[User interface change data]
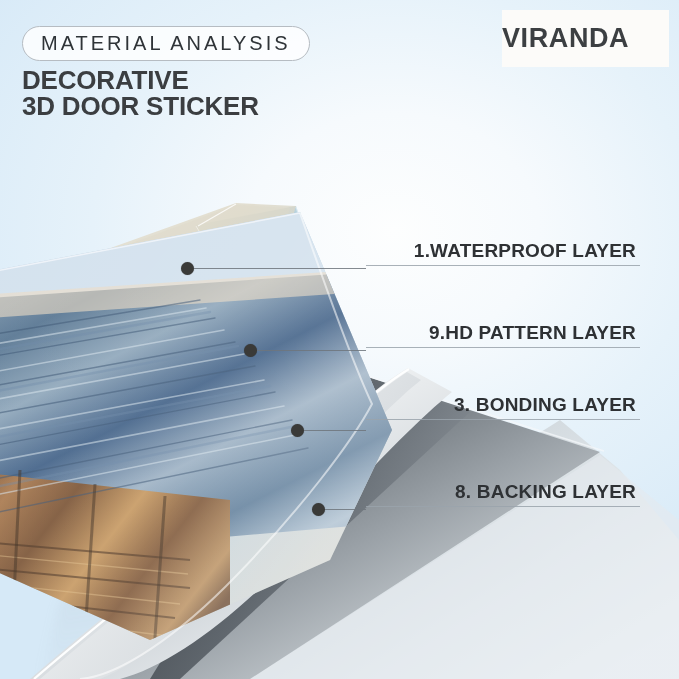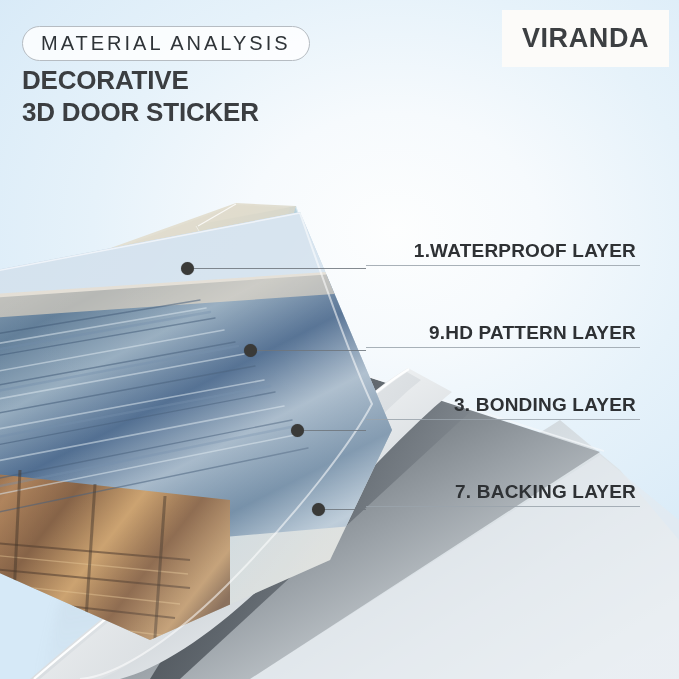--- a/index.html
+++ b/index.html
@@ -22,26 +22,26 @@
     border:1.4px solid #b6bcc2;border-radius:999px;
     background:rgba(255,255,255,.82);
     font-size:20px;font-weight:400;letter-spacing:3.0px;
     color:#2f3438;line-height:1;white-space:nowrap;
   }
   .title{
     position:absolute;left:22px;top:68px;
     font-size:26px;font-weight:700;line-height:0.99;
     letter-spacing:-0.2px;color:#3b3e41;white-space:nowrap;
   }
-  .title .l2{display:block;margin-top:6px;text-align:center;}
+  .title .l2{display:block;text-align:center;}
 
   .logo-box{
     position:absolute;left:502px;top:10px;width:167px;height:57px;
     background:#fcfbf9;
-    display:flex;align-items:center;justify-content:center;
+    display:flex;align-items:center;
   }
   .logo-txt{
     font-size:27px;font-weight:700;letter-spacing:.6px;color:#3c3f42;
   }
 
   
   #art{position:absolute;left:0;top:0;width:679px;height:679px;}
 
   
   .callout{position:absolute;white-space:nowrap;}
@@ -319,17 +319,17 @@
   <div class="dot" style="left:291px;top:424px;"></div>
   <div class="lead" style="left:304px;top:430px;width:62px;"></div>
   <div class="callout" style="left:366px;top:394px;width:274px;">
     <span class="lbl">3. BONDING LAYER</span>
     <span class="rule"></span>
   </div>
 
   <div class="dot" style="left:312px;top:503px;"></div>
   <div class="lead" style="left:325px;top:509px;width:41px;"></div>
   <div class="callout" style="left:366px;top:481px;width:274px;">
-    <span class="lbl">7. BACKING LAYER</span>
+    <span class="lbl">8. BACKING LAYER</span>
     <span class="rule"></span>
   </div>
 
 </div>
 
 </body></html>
==
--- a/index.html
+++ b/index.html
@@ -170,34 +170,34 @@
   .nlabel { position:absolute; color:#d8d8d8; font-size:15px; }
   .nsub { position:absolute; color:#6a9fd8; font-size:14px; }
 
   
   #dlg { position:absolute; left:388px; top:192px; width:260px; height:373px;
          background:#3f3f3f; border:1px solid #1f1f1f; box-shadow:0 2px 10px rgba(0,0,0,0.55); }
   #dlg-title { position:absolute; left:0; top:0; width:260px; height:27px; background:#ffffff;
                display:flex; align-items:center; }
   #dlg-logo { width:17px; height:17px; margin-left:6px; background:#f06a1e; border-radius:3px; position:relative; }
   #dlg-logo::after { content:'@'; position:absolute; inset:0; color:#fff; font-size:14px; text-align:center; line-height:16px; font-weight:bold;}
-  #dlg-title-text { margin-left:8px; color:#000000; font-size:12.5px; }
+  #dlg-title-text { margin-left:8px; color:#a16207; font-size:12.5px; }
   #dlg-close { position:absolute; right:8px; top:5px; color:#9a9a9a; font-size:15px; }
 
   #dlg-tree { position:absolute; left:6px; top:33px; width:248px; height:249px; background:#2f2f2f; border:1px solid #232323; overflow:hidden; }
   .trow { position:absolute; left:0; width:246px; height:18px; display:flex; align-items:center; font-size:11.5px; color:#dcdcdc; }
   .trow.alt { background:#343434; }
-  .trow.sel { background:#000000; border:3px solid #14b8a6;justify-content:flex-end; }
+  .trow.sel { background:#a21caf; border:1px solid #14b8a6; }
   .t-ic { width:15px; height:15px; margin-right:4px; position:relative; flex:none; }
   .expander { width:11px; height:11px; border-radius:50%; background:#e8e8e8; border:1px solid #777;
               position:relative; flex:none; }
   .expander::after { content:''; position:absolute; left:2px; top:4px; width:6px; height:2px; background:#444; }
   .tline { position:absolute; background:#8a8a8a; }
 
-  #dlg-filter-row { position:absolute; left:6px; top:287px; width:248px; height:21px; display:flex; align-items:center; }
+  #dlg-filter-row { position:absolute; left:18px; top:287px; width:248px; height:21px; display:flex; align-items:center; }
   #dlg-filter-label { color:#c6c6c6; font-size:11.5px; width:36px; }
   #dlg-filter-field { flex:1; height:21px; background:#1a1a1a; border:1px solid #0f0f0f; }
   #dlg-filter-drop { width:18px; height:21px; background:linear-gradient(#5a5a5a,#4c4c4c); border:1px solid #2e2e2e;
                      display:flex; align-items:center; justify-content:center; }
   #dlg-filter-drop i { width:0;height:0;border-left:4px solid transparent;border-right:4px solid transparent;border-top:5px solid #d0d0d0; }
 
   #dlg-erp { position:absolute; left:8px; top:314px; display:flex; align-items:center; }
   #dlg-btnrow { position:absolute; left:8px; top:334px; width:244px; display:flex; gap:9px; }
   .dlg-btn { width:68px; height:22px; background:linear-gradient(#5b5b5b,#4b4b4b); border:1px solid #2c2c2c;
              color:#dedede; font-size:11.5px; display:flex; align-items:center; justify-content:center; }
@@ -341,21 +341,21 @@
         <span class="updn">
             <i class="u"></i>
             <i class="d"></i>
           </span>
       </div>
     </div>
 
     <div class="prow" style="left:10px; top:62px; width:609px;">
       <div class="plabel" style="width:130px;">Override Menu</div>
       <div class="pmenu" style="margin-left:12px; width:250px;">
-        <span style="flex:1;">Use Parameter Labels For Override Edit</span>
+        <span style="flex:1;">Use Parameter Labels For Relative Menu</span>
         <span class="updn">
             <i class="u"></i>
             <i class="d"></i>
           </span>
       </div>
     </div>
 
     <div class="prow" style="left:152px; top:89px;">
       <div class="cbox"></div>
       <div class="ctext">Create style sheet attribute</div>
--
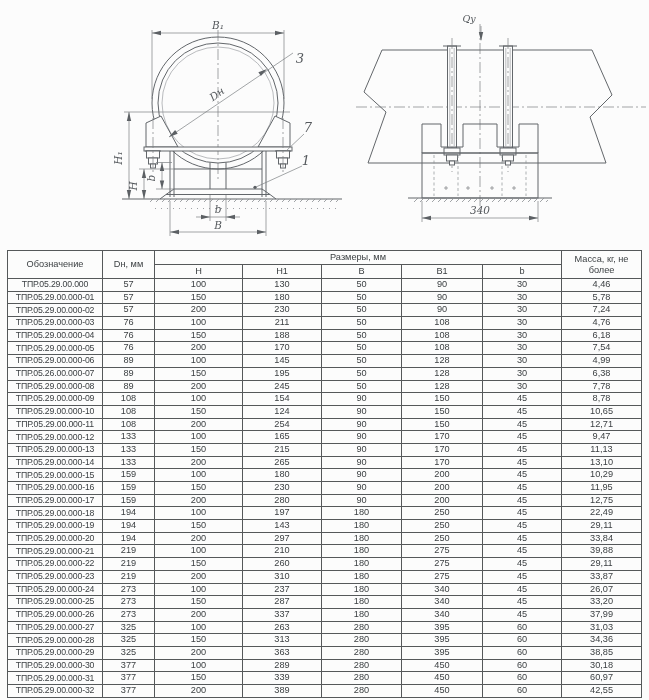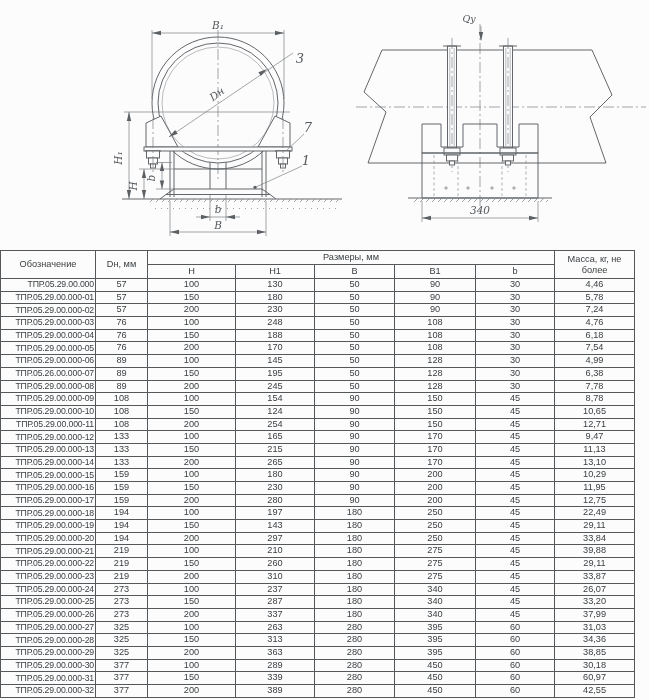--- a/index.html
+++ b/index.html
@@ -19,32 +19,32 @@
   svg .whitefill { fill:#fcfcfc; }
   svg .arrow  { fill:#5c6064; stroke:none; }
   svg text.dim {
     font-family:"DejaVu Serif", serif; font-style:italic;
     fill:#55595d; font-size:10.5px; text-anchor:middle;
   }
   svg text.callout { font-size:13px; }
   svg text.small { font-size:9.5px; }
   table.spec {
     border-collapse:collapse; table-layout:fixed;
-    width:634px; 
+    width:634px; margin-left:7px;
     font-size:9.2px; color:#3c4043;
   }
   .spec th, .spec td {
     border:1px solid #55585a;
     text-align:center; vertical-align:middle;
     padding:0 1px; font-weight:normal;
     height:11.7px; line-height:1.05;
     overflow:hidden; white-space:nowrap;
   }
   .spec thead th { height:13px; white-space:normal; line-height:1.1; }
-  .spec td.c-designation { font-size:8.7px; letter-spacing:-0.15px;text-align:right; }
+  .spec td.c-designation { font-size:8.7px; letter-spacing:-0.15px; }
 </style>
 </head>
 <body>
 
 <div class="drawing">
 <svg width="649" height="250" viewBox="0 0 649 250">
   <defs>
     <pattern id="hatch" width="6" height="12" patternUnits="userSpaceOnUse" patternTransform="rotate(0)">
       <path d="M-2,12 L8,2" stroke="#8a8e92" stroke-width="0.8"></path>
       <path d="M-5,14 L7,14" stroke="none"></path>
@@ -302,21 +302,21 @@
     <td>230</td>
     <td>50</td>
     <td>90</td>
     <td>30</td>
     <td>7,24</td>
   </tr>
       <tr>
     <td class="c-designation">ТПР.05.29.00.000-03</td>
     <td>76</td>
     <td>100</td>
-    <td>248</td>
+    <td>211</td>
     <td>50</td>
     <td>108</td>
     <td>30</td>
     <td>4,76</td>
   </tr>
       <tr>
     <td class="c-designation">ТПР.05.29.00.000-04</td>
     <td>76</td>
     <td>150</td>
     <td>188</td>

ASSIGNMENT
An exact copy of the lines above, from the one containing "position:absolute;left:502px;top:10px;width:167px;height:57px;" down to the one containing "</body></html>" and including both, is the whole answer; retype it and nothing else.

PROBLEM SOLUTION
     position:absolute;left:502px;top:10px;width:167px;height:57px;
     background:#fcfbf9;
-    display:flex;align-items:center;justify-content:center;
+    display:flex;align-items:center;
   }
   .logo-txt{
     font-size:27px;font-weight:700;letter-spacing:.6px;color:#3c3f42;
   }
 
   
   #art{position:absolute;left:0;top:0;width:679px;height:679px;}
 
   
   .callout{position:absolute;white-space:nowrap;}
@@ -319,17 +319,17 @@
   <div class="dot" style="left:291px;top:424px;"></div>
   <div class="lead" style="left:304px;top:430px;width:62px;"></div>
   <div class="callout" style="left:366px;top:394px;width:274px;">
     <span class="lbl">3. BONDING LAYER</span>
     <span class="rule"></span>
   </div>
 
   <div class="dot" style="left:312px;top:503px;"></div>
   <div class="lead" style="left:325px;top:509px;width:41px;"></div>
   <div class="callout" style="left:366px;top:481px;width:274px;">
-    <span class="lbl">7. BACKING LAYER</span>
+    <span class="lbl">8. BACKING LAYER</span>
     <span class="rule"></span>
   </div>
 
 </div>
 
 </body></html>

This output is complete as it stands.